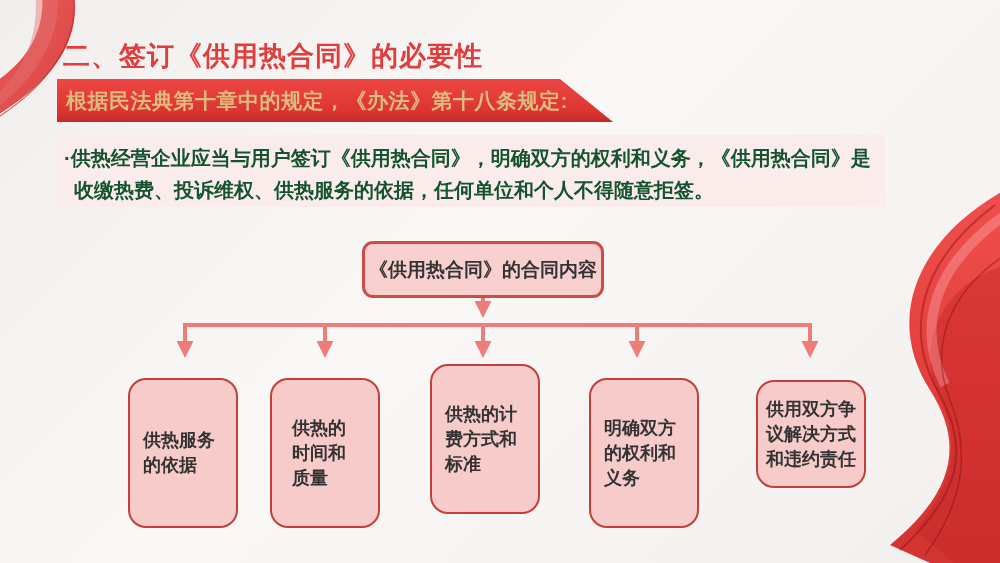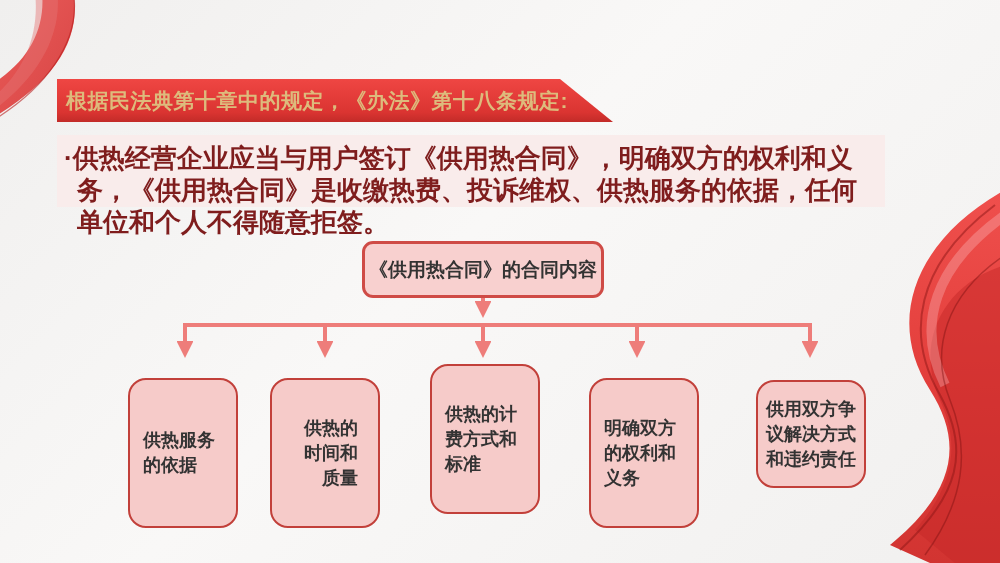--- a/index.html
+++ b/index.html
@@ -82,6 +82,7 @@
     <path d="M160,120 C100,160 85,215 105,265 C125,315 120,365 80,420" stroke="#7f1212" stroke-width="1.5" fill="none" opacity="0.45"></path>
   </svg>
 
+  <div class="title">二、签订《供用热合同》的必要性</div>
 
   <div class="banner">
     <span class="banner-text">根据民法典第十章中的规定，《办法》第十八条规定:</span>

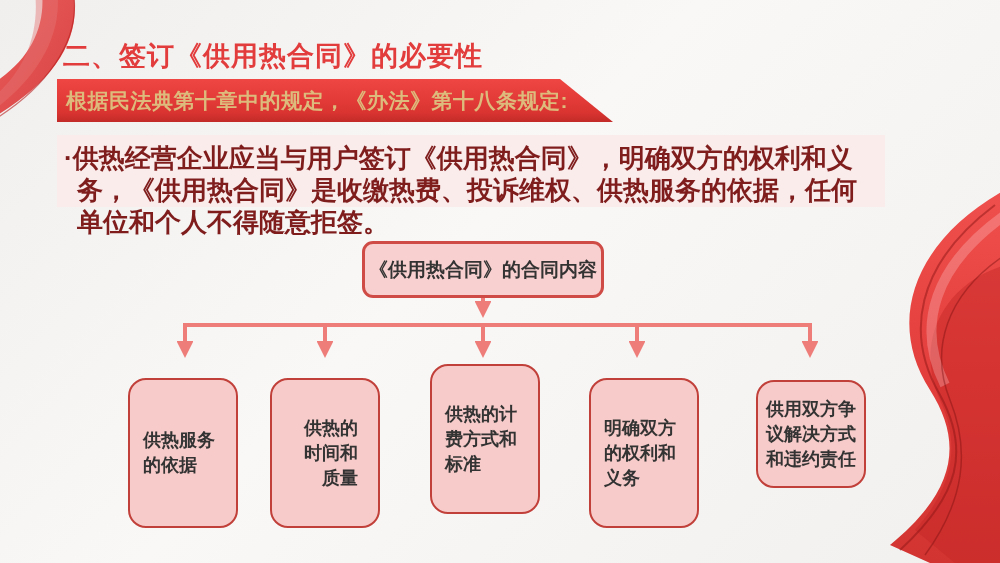--- a/index.html
+++ b/index.html
@@ -27,7 +27,7 @@
     background:#f9eceb;box-sizing:border-box;padding:7px 6px 0 7px;
   }
   .body-box .body-text{
-    font-size:26px;line-height:32px;font-weight:600;color:#7f1d1d;
+    font-size:20px;line-height:32px;font-weight:600;color:#14532d;
     text-indent:-0.5em;padding-left:0.5em;
   }
   .node{

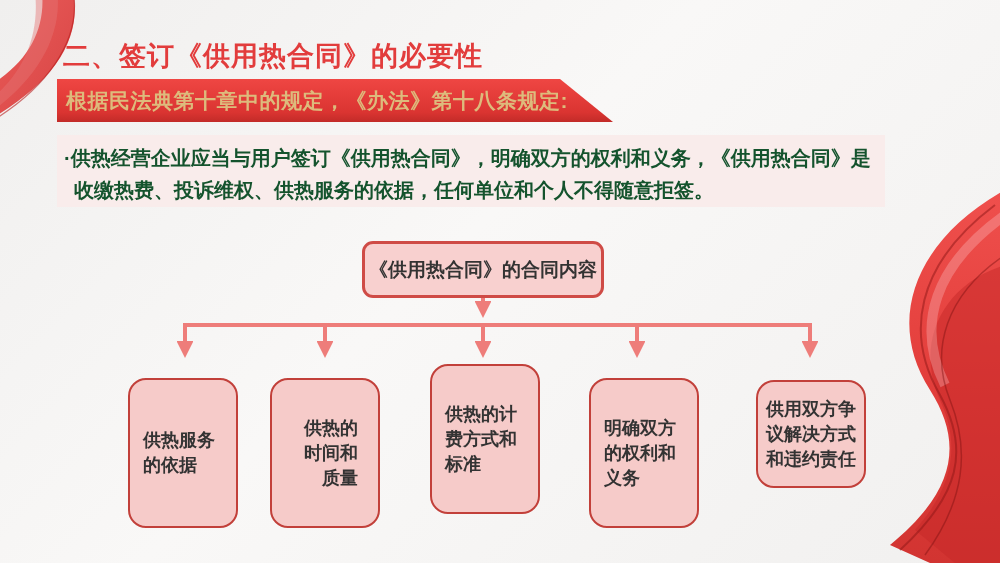--- a/index.html
+++ b/index.html
@@ -44,7 +44,7 @@
     padding:0 13px;font-size:18px;line-height:25px;
   }
   .child-node.c1{left:128px;top:367px;}
-  .child-node.c2{left:270px;top:367px;padding:16px 20px;text-align:right;}
+  .child-node.c2{left:270px;top:367px;padding:16px 20px;}
   .child-node.c3{left:430px;top:353px;}
   .child-node.c4{left:589px;top:367px;}
   .child-node.c5{left:756px;top:369px;height:108px;padding:0 8px;}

────────────────────

### Problem to solve
Task for the records above: copy every line in which the word "padding" occurs.

### Your response
     background:#f9eceb;box-sizing:border-box;padding:7px 6px 0 7px;
     text-indent:-0.5em;padding-left:0.5em;
     padding:0 13px;font-size:18px;line-height:25px;
-  .child-node.c2{left:270px;top:367px;padding:16px 20px;text-align:right;}
+  .child-node.c2{left:270px;top:367px;padding:16px 20px;}
   .child-node.c5{left:756px;top:369px;height:108px;padding:0 8px;}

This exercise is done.